§ Data to use

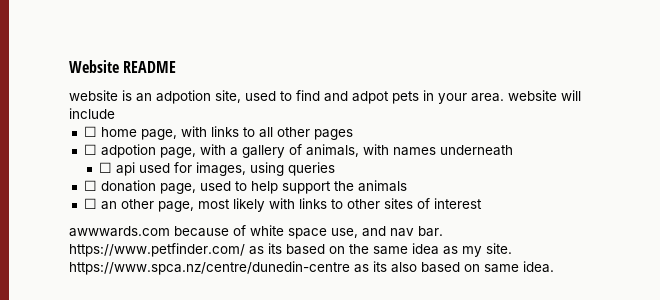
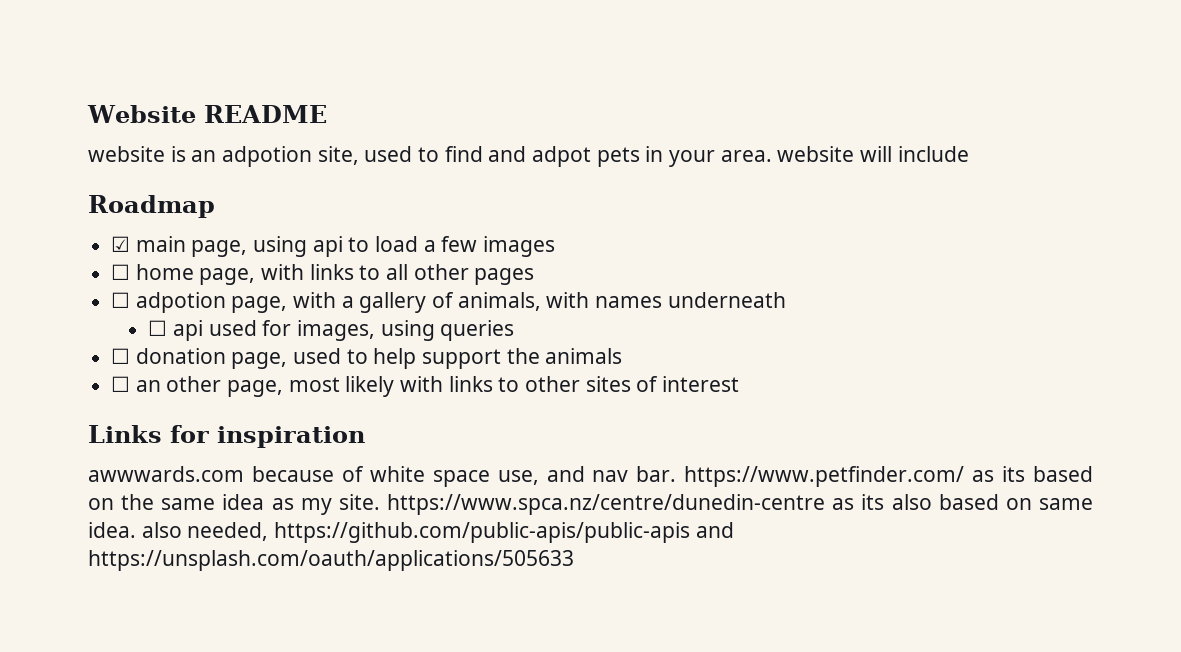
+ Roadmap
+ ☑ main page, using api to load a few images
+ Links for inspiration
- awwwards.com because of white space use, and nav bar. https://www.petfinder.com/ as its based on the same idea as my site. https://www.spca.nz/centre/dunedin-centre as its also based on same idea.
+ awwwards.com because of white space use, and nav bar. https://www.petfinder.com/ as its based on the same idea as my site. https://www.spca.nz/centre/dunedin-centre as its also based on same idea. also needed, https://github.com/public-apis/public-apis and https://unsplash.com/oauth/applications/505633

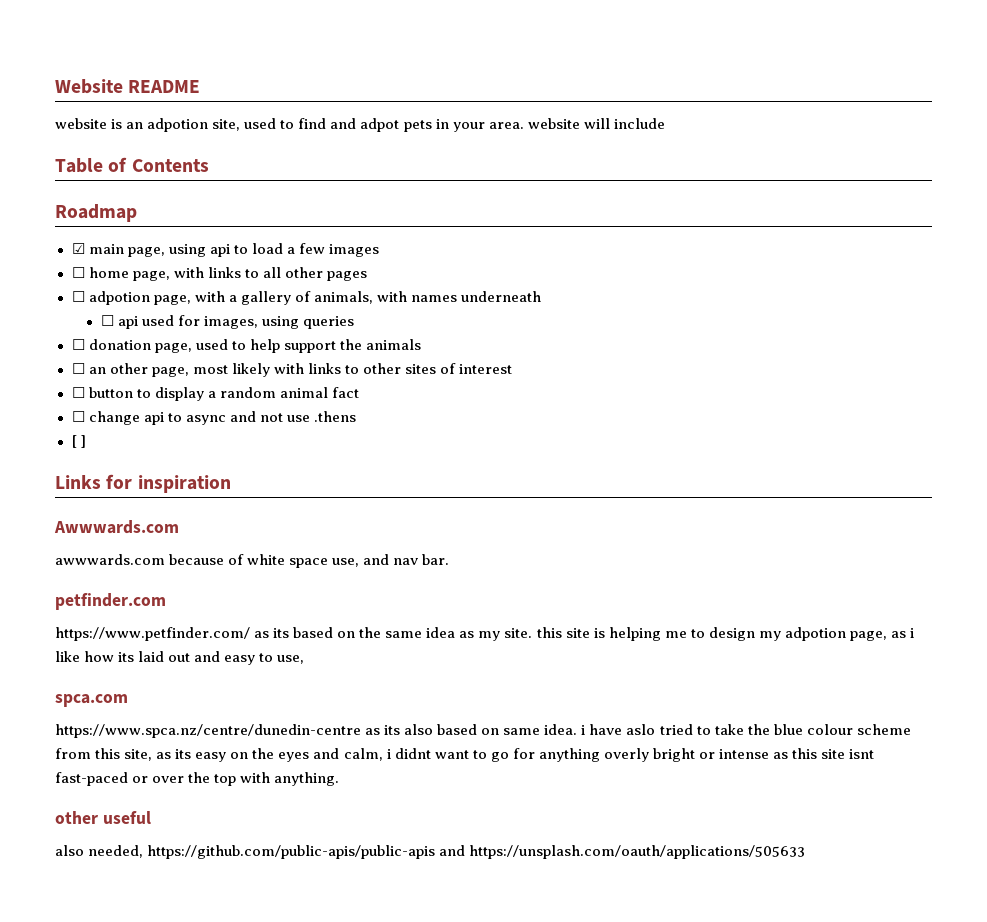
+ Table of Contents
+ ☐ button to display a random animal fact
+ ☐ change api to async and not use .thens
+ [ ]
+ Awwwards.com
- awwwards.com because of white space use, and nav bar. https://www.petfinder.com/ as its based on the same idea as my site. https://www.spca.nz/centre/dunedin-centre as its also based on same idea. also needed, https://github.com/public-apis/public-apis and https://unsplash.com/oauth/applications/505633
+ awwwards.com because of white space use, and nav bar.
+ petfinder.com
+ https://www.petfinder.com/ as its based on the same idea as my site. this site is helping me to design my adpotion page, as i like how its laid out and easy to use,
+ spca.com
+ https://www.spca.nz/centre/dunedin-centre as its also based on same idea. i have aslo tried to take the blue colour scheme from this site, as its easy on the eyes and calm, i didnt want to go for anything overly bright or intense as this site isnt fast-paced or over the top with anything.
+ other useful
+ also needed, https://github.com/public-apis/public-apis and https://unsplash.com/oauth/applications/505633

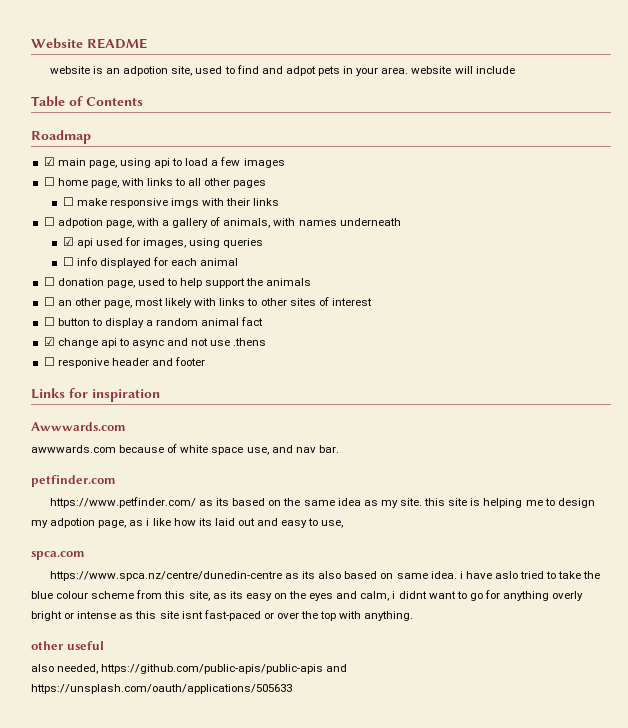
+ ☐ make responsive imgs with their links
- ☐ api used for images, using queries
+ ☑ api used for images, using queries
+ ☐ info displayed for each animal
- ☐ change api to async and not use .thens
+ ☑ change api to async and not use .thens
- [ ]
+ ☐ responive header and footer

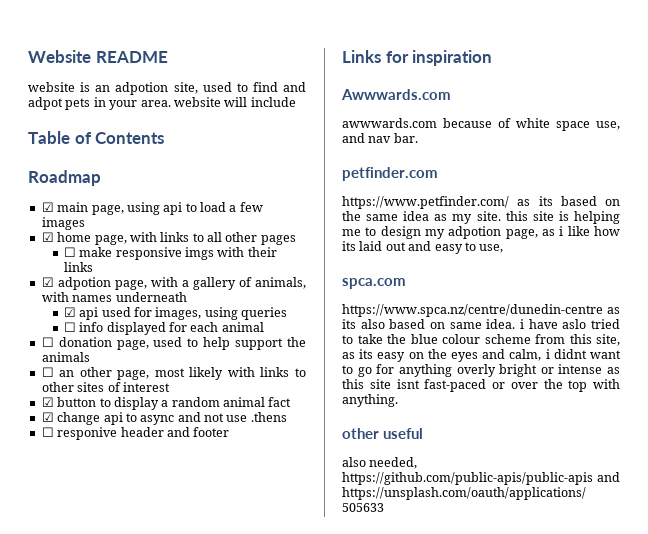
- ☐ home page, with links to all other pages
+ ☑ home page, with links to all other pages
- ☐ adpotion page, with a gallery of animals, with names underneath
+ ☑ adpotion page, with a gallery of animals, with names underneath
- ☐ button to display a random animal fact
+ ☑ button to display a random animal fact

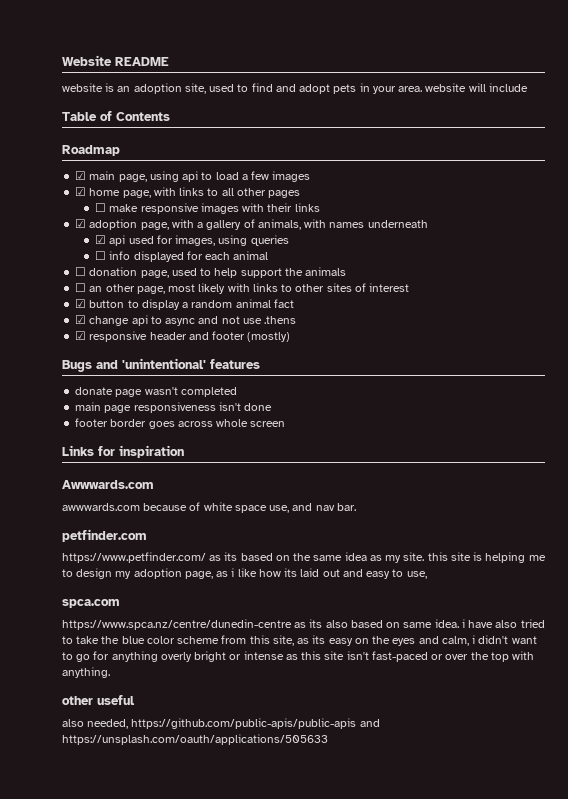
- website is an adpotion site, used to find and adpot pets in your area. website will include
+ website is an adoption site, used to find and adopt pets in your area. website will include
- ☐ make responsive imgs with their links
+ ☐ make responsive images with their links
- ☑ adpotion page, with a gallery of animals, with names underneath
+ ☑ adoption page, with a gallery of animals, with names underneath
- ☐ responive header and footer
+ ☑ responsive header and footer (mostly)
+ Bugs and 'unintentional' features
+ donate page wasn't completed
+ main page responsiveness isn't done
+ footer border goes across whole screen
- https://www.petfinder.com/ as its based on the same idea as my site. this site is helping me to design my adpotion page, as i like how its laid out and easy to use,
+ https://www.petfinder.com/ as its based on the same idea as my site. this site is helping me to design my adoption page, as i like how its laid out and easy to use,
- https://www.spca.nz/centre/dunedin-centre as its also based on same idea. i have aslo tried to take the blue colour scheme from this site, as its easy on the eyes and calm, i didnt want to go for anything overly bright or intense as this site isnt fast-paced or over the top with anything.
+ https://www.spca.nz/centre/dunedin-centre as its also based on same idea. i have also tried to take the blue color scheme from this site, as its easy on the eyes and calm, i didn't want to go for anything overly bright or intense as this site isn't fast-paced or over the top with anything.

§ Aim of the exercise
Search the material for the word "random" and copy each line where it occurs.

§ Exercise solution
+ ☐ button to display a random animal fact
- ☐ button to display a random animal fact
+ ☑ button to display a random animal fact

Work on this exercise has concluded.